> PROMPT
Please restate the records that follow exactly, skipping their images.

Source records
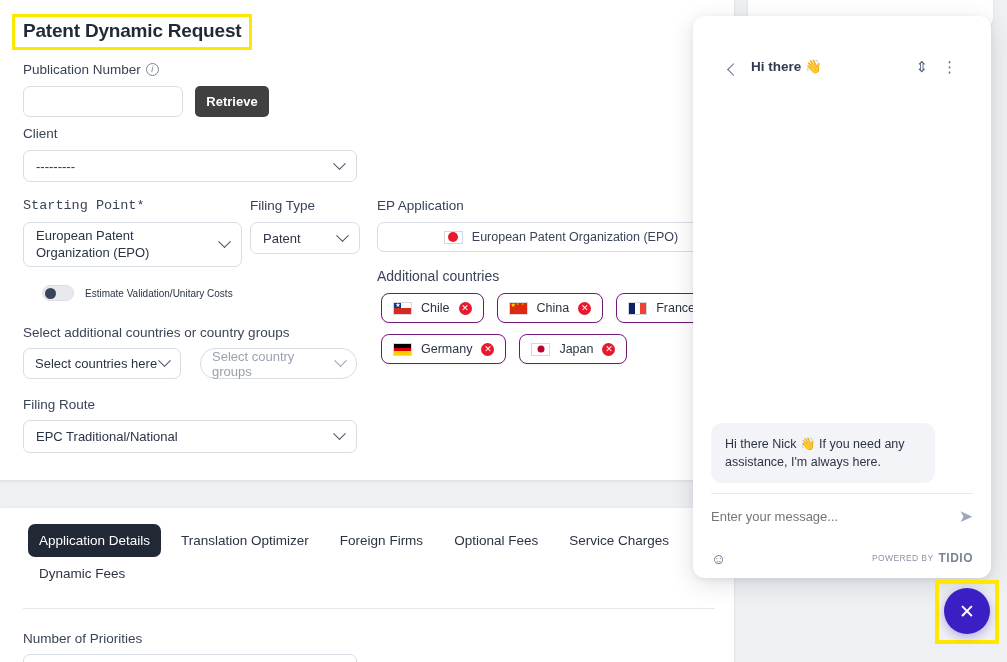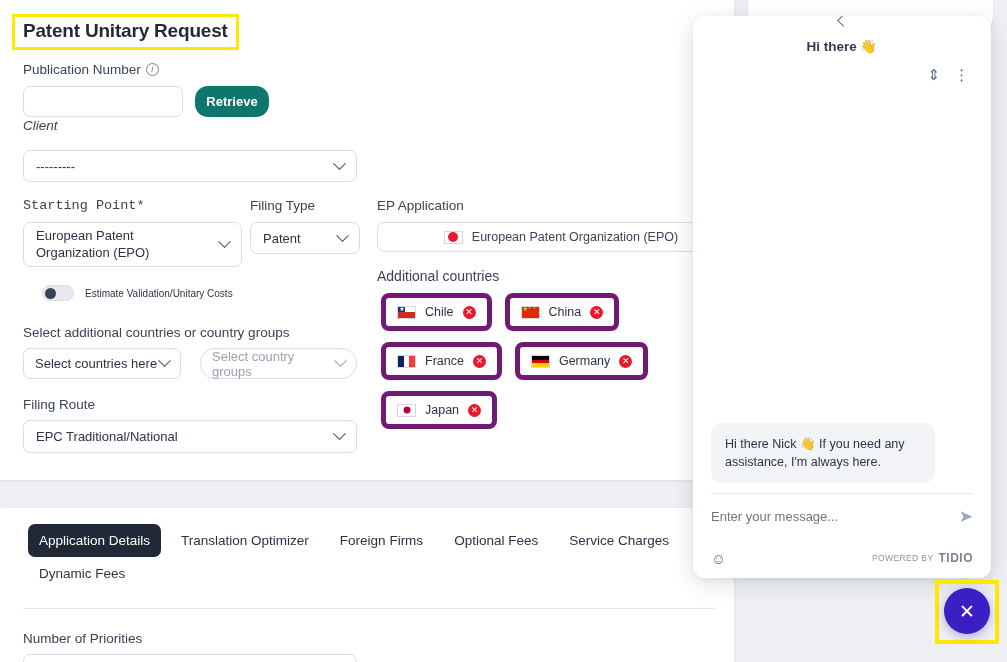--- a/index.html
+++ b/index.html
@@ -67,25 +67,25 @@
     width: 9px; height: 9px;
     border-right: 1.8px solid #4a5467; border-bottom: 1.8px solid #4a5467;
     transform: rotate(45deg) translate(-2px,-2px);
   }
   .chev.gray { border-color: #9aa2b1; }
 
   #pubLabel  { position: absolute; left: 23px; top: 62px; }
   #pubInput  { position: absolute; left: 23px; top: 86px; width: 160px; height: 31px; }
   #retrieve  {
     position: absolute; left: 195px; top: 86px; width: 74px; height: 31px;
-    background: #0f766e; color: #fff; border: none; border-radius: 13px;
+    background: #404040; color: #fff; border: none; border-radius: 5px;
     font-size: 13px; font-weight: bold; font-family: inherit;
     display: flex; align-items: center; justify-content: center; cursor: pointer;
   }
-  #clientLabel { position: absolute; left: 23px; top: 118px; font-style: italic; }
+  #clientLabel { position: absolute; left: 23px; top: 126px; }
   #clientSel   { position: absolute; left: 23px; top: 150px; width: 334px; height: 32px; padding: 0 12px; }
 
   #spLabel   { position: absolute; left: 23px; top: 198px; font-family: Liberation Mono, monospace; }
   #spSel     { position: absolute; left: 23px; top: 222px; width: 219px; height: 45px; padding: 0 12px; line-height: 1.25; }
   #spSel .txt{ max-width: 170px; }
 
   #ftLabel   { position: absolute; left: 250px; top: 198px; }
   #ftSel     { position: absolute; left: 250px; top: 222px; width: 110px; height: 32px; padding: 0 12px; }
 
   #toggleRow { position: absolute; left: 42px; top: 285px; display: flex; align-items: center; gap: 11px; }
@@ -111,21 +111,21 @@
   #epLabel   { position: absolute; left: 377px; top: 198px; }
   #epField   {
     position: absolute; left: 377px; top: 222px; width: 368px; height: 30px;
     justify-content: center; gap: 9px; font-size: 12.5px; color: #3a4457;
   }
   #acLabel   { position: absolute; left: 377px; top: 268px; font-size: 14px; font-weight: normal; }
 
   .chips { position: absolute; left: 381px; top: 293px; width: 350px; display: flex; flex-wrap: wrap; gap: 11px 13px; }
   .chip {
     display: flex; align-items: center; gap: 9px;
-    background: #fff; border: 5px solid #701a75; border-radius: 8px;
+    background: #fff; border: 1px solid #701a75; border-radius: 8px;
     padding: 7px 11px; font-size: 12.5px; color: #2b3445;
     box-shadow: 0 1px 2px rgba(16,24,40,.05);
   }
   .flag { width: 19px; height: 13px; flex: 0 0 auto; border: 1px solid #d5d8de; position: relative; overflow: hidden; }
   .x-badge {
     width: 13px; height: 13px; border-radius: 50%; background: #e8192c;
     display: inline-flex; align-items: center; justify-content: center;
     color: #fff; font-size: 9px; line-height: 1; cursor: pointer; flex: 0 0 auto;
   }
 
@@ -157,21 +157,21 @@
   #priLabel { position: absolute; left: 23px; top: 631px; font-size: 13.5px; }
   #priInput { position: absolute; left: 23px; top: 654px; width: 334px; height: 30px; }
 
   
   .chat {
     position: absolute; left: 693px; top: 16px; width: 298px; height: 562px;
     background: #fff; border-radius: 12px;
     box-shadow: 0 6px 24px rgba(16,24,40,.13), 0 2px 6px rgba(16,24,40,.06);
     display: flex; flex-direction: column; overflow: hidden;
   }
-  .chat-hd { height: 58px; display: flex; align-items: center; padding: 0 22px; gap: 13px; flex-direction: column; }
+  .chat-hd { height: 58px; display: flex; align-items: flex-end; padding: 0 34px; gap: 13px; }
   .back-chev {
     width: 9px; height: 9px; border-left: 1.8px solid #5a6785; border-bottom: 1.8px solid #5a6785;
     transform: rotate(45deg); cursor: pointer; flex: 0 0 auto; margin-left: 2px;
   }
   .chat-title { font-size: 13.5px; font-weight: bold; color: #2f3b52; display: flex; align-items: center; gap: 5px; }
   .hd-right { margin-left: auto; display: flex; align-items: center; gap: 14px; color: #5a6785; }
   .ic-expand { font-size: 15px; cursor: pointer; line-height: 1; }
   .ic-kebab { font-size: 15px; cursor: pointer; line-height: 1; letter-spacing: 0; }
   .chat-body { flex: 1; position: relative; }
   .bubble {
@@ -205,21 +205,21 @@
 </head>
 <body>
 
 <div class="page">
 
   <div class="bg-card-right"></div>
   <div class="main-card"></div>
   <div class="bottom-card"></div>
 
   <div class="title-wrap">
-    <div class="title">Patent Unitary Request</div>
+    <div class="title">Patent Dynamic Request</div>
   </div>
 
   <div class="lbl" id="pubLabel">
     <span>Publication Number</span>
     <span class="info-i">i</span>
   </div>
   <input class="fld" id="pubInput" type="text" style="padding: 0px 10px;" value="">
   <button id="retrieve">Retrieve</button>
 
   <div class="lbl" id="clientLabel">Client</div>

> PROBLEM SOLUTION
--- a/index.html
+++ b/index.html
@@ -67,25 +67,25 @@
     width: 9px; height: 9px;
     border-right: 1.8px solid #4a5467; border-bottom: 1.8px solid #4a5467;
     transform: rotate(45deg) translate(-2px,-2px);
   }
   .chev.gray { border-color: #9aa2b1; }
 
   #pubLabel  { position: absolute; left: 23px; top: 62px; }
   #pubInput  { position: absolute; left: 23px; top: 86px; width: 160px; height: 31px; }
   #retrieve  {
     position: absolute; left: 195px; top: 86px; width: 74px; height: 31px;
-    background: #0f766e; color: #fff; border: none; border-radius: 13px;
+    background: #404040; color: #fff; border: none; border-radius: 5px;
     font-size: 13px; font-weight: bold; font-family: inherit;
     display: flex; align-items: center; justify-content: center; cursor: pointer;
   }
-  #clientLabel { position: absolute; left: 23px; top: 118px; font-style: italic; }
+  #clientLabel { position: absolute; left: 23px; top: 126px; }
   #clientSel   { position: absolute; left: 23px; top: 150px; width: 334px; height: 32px; padding: 0 12px; }
 
   #spLabel   { position: absolute; left: 23px; top: 198px; font-family: Liberation Mono, monospace; }
   #spSel     { position: absolute; left: 23px; top: 222px; width: 219px; height: 45px; padding: 0 12px; line-height: 1.25; }
   #spSel .txt{ max-width: 170px; }
 
   #ftLabel   { position: absolute; left: 250px; top: 198px; }
   #ftSel     { position: absolute; left: 250px; top: 222px; width: 110px; height: 32px; padding: 0 12px; }
 
   #toggleRow { position: absolute; left: 42px; top: 285px; display: flex; align-items: center; gap: 11px; }
@@ -111,21 +111,21 @@
   #epLabel   { position: absolute; left: 377px; top: 198px; }
   #epField   {
     position: absolute; left: 377px; top: 222px; width: 368px; height: 30px;
     justify-content: center; gap: 9px; font-size: 12.5px; color: #3a4457;
   }
   #acLabel   { position: absolute; left: 377px; top: 268px; font-size: 14px; font-weight: normal; }
 
   .chips { position: absolute; left: 381px; top: 293px; width: 350px; display: flex; flex-wrap: wrap; gap: 11px 13px; }
   .chip {
     display: flex; align-items: center; gap: 9px;
-    background: #fff; border: 5px solid #701a75; border-radius: 8px;
+    background: #fff; border: 1px solid #701a75; border-radius: 8px;
     padding: 7px 11px; font-size: 12.5px; color: #2b3445;
     box-shadow: 0 1px 2px rgba(16,24,40,.05);
   }
   .flag { width: 19px; height: 13px; flex: 0 0 auto; border: 1px solid #d5d8de; position: relative; overflow: hidden; }
   .x-badge {
     width: 13px; height: 13px; border-radius: 50%; background: #e8192c;
     display: inline-flex; align-items: center; justify-content: center;
     color: #fff; font-size: 9px; line-height: 1; cursor: pointer; flex: 0 0 auto;
   }
 
@@ -157,21 +157,21 @@
   #priLabel { position: absolute; left: 23px; top: 631px; font-size: 13.5px; }
   #priInput { position: absolute; left: 23px; top: 654px; width: 334px; height: 30px; }
 
   
   .chat {
     position: absolute; left: 693px; top: 16px; width: 298px; height: 562px;
     background: #fff; border-radius: 12px;
     box-shadow: 0 6px 24px rgba(16,24,40,.13), 0 2px 6px rgba(16,24,40,.06);
     display: flex; flex-direction: column; overflow: hidden;
   }
-  .chat-hd { height: 58px; display: flex; align-items: center; padding: 0 22px; gap: 13px; flex-direction: column; }
+  .chat-hd { height: 58px; display: flex; align-items: flex-end; padding: 0 34px; gap: 13px; }
   .back-chev {
     width: 9px; height: 9px; border-left: 1.8px solid #5a6785; border-bottom: 1.8px solid #5a6785;
     transform: rotate(45deg); cursor: pointer; flex: 0 0 auto; margin-left: 2px;
   }
   .chat-title { font-size: 13.5px; font-weight: bold; color: #2f3b52; display: flex; align-items: center; gap: 5px; }
   .hd-right { margin-left: auto; display: flex; align-items: center; gap: 14px; color: #5a6785; }
   .ic-expand { font-size: 15px; cursor: pointer; line-height: 1; }
   .ic-kebab { font-size: 15px; cursor: pointer; line-height: 1; letter-spacing: 0; }
   .chat-body { flex: 1; position: relative; }
   .bubble {
@@ -205,21 +205,21 @@
 </head>
 <body>
 
 <div class="page">
 
   <div class="bg-card-right"></div>
   <div class="main-card"></div>
   <div class="bottom-card"></div>
 
   <div class="title-wrap">
-    <div class="title">Patent Unitary Request</div>
+    <div class="title">Patent Dynamic Request</div>
   </div>
 
   <div class="lbl" id="pubLabel">
     <span>Publication Number</span>
     <span class="info-i">i</span>
   </div>
   <input class="fld" id="pubInput" type="text" style="padding: 0px 10px;" value="">
   <button id="retrieve">Retrieve</button>
 
   <div class="lbl" id="clientLabel">Client</div>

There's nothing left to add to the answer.